Oldham County
- Full name: Oldham County Association Football Club
- Nickname(s): County, the Counts
- Founded: 1895
- Dissolved: 1897
- Ground: Athletic Ground
- Secretaries: W. Clarkson (financial), J. Jones (correspondence)
- Chairman: J. Dyson

= Oldham County A.F.C. =

Former association football club from Lancashire

Oldham County Association Football Club was an association football club from Oldham, Lancashire, active in the 1890s.

==History==

The club was formed in 1895, to bring the association code to a rugby union town, and it was admitted to The Combination for the 1895–96 season. The new club got off to a promising start, 4,000 spectators turning up to a narrow home defeat to Everton reserves. It finished the season 4th out of 8 clubs.

The season had been however a financial disaster, the club running a loss of £235 after gate receipts added up to £317 but player wages ran to £277. Before the 1896–97 season, a new limited liability company, the Oldham County Football and Athletic Company Limited, was formed, with proposed capital of £4,000, to take over the assets and liabilities of the A.F.C., with the aim of building a new ground, adding tracks for trotting, cycling, and athletics.

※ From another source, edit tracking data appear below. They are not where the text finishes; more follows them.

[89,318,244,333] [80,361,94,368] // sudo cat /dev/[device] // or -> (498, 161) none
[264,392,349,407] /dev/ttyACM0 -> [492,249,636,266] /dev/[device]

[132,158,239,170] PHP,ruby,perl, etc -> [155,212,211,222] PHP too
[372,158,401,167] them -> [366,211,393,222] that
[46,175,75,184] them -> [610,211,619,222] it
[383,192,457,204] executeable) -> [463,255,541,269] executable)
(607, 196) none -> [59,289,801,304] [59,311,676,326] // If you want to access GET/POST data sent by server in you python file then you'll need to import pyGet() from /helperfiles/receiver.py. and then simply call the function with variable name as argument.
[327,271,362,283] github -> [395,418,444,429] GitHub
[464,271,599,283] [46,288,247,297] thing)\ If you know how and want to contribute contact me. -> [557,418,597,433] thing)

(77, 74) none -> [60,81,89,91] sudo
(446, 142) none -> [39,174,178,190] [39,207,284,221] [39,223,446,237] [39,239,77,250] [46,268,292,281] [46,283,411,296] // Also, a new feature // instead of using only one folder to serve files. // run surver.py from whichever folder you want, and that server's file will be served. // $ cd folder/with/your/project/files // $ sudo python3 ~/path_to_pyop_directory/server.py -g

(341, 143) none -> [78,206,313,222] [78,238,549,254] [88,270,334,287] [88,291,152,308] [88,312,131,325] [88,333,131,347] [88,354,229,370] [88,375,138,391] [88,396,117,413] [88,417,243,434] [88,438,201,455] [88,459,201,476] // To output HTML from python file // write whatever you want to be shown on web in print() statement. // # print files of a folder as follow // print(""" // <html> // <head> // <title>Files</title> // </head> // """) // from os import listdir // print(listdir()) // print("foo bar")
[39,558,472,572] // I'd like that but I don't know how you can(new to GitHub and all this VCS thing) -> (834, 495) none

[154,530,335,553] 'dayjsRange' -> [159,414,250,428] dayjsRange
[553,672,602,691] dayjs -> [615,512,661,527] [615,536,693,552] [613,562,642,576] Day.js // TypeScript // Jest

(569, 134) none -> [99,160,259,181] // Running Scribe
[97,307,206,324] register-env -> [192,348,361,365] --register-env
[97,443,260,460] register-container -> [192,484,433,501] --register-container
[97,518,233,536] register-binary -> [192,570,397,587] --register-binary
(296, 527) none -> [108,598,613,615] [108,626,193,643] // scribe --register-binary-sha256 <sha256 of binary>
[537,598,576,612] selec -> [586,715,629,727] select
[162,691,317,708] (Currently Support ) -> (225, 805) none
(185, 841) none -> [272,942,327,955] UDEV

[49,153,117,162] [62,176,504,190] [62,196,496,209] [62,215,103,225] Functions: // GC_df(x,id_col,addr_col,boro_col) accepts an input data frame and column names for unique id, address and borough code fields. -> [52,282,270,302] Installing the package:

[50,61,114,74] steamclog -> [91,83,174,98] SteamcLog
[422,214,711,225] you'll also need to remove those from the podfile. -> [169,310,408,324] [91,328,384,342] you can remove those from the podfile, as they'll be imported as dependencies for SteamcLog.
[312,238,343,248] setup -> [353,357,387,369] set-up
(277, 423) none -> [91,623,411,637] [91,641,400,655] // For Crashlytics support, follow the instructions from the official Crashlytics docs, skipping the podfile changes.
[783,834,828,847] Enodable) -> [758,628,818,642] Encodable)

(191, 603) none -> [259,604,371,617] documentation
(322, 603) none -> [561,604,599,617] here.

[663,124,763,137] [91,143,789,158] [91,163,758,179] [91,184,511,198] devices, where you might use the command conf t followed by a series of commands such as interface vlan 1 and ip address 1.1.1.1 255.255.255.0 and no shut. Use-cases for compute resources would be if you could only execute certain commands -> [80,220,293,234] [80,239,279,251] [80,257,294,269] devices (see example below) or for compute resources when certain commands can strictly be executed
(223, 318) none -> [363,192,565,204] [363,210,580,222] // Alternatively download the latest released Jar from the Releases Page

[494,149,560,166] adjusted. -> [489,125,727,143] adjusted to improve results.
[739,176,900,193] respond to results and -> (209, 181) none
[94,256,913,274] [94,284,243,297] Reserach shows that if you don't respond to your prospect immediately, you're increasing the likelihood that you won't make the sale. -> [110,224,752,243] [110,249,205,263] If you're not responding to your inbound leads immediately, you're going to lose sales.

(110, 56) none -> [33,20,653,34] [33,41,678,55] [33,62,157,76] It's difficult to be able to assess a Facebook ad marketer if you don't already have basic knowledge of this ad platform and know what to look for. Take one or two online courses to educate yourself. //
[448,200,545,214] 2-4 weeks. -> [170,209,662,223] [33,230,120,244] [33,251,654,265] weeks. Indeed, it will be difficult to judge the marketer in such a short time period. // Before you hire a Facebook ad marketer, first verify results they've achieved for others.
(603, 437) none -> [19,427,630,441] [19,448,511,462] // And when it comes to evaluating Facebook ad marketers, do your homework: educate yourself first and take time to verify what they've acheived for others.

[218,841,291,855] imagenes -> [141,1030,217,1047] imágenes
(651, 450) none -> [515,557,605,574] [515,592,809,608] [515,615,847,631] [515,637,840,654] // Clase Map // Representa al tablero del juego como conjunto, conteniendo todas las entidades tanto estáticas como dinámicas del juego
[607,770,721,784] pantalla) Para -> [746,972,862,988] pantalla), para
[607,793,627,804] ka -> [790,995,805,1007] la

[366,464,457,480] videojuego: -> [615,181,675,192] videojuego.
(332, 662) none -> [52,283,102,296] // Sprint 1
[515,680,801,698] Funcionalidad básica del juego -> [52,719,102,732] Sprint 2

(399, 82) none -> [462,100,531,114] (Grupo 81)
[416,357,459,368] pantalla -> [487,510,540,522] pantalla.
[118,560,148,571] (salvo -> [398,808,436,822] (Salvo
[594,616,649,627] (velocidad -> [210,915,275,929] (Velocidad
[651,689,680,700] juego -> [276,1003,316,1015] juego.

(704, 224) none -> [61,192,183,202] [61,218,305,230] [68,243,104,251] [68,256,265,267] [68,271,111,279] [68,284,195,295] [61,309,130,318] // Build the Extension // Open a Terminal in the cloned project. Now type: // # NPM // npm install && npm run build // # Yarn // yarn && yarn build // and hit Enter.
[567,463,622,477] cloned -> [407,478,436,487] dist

The club stepped up to the higher standard Lancashire League and enjoyed a mid-table finish. It also had a decent run in the 1896–97 FA Cup qualifying rounds, winning through two ties before going down to Nelson at the third stage.

However the club struggled with finances off-field, the cost of the new ground proving crippling. In October 1896, a toxic dispute broke out players and club. Seven players went on strike claiming they had not been given promised written contract, or part-time jobs to supplement their pay, and they had not received their winning bonuses; the directors denied these allegations, but the club's season was derailed. Later in the year, the wife of a previous club secretary successfully sued the club for the return of £10 which she had lent at the start of the season.

Despite this, the club planned to apply to join the Football League at the end of the 1896–97 season, but the application was hopeless, and the club came crashing down in November 1897. After landscape gardener J. J. Ashton presented a winding-up against the club for his £550 fees for designing the Athletic Ground, it withdrew from the Lancashire League, two directors were made bankrupt at the end of the month, and the club was formally wound up on 9 December. By 1900, most of the club directors, who were mostly working men on minimal wages, had been made bankrupt, as they had guaranteed Ashton's fees.

==Ground==

The club's ground in its first season was at West Hulme. In 1896, after a plan to buy a ground off Chadderton Street had foundered, the club laid out a new ground, the Athletic Ground; after the club's liquidation, it was taken over by Pine Villa F.C., which was in the process of changing its name to Oldham Athletic, and the new club changed the ground's name to Boundary Park.

==Notable players==

- W. H. Sharpe, who also played for Notts County and Woolwich Arsenal.

- Former international Michael Whitham, John Gourlay, and Charlie Bannister were all recruited for the ill-fated 1897–98 season.